PubSubHubbub: a 1987 idea with HTTP/XML and Peer-to-Peer Sprinkled on It
If you read tech blogs like ReadWriteWeb or TechCrunch you probably have heard of PubSubHubbub, a distributed publishing method recently announced by the Google’s folks: PubSubHubbub.
Tech bloggers are going crazy about it and wrote thousands of posts without really knowing what it is and who will benefit from it. It is one of the buzzwords of the moment and nobody wants to miss on it.
But anybody who studied Computer Science in college will probably remember the Publish-Subscriber model from some of the introductory classes. When simple poll models, in which who is interested in new data constantly asks for it, are too expensive or not scalable, everybody switches to a push model, in which who is interested in the data (subscriber) let the creator (publisher) know and will receive updates whenever there is something new.

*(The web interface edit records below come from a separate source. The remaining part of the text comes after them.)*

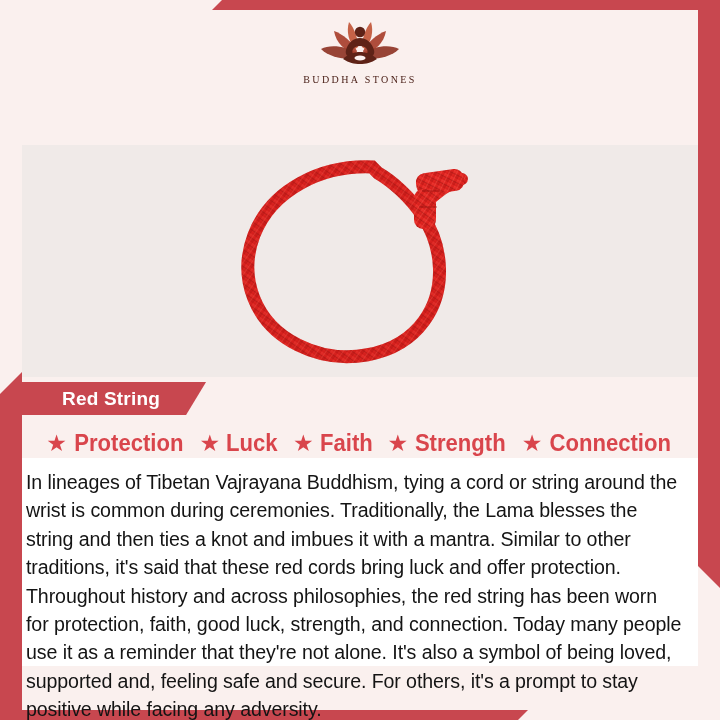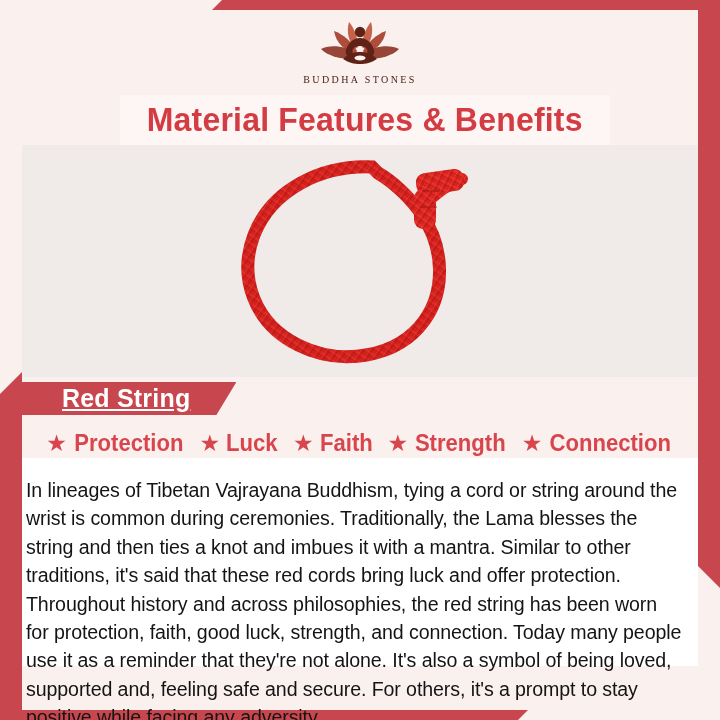--- a/index.html
+++ b/index.html
@@ -148,25 +148,24 @@
     background: #c8474f;
     display: flex;
     align-items: center;
     padding: 0 46px 0 40px;
     box-sizing: border-box;
     clip-path: polygon(0 0, 100% 0, calc(100% - 20px) 100%, 0 100%);
   }
   .tag-text {
     font-family: "Liberation Sans Narrow", "Liberation Sans", sans-serif;
     font-weight: 700;
-    font-size: 25px;
+    font-size: 19px;
     color: #ffffff;
     white-space: nowrap;
     letter-spacing: 0.2px;
-    text-decoration: underline;
   }
 
   
   .features {
     position: absolute;
     left: 0;
     top: 412px;
     width: 676px;
     height: 42px;
     display: flex;
@@ -198,21 +197,21 @@
   }
 
   
   .copy-panel {
     position: absolute;
     left: 0;
     top: 448px;
     width: 676px;
     height: 208px;
     background: #ffffff;
-    padding: 18px 16px 0 4px;
+    padding: 10px 16px 0 4px;
     box-sizing: border-box;
   }
   .copy-text {
     font-family: "Liberation Sans Narrow", "Liberation Sans", sans-serif;
     font-size: 19.6px;
     line-height: 28.4px;
     color: #141414;
     font-weight: 400;
     text-align: left;
     letter-spacing: -0.1px;
@@ -253,23 +252,20 @@
 
           <path d="M48 20 C 41 20, 36 25, 34 32 C 33 36, 35 39, 39 39 L 41 36 C 39 32, 42 28, 48 28 C 54 28, 57 32, 55 36 L 57 39 C 61 39, 63 36, 62 32 C 60 25, 55 20, 48 20 Z"></path>
 
           <path d="M31 41 C 36 36, 42 34, 48 34 C 54 34, 60 36, 65 41 C 59 45, 54 46, 48 46 C 42 46, 37 45, 31 41 Z"></path>
         </g>
         <ellipse cx="48" cy="40" rx="5.5" ry="2.6" fill="#faf0ee"></ellipse>
       </svg>
       <div class="logo-wordmark">BUDDHA STONES</div>
     </div>
 
-    <div class="title-banner">
-      <div class="title-text">Material Features &amp; Benefits</div>
-    </div>
 
     <div class="product-stage">
       <svg class="product-img" viewBox="0 0 300 232">
         <defs>
           <linearGradient id="cordGrad" x1="0" y1="0" x2="1" y2="1">
             <stop offset="0%" stop-color="#ef3a33"></stop>
             <stop offset="45%" stop-color="#df2420"></stop>
             <stop offset="100%" stop-color="#bf1a18"></stop>
           </linearGradient>
           <pattern id="weave" width="7" height="7" patternUnits="userSpaceOnUse" patternTransform="rotate(35)">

This was invented in 1987.
Add some HTTP/XML, sprinkle some ideas from peer-to-peer systems, and 30 years later you have PubSubHubbub.
Seriously, that is the idea. The publisher picks some hubs and let them know that it will be publishing something. When it has some updates, pings them (with an HTTP POST) to let them know. Once alerted, Hubs go fetch the full content and distribute it to all the subscribers who previously registered with the hub for that particular feed.
Yes, it will make your little blog scale better since people will crush the Hub and not your site (but isn’t it on WordPress/Blogger servers anyway, so why you care?), but how many blogs/publisher out there have this kind of problems? And if they are that important to receive so much traffic, shouldn’t they actually think about that as a business?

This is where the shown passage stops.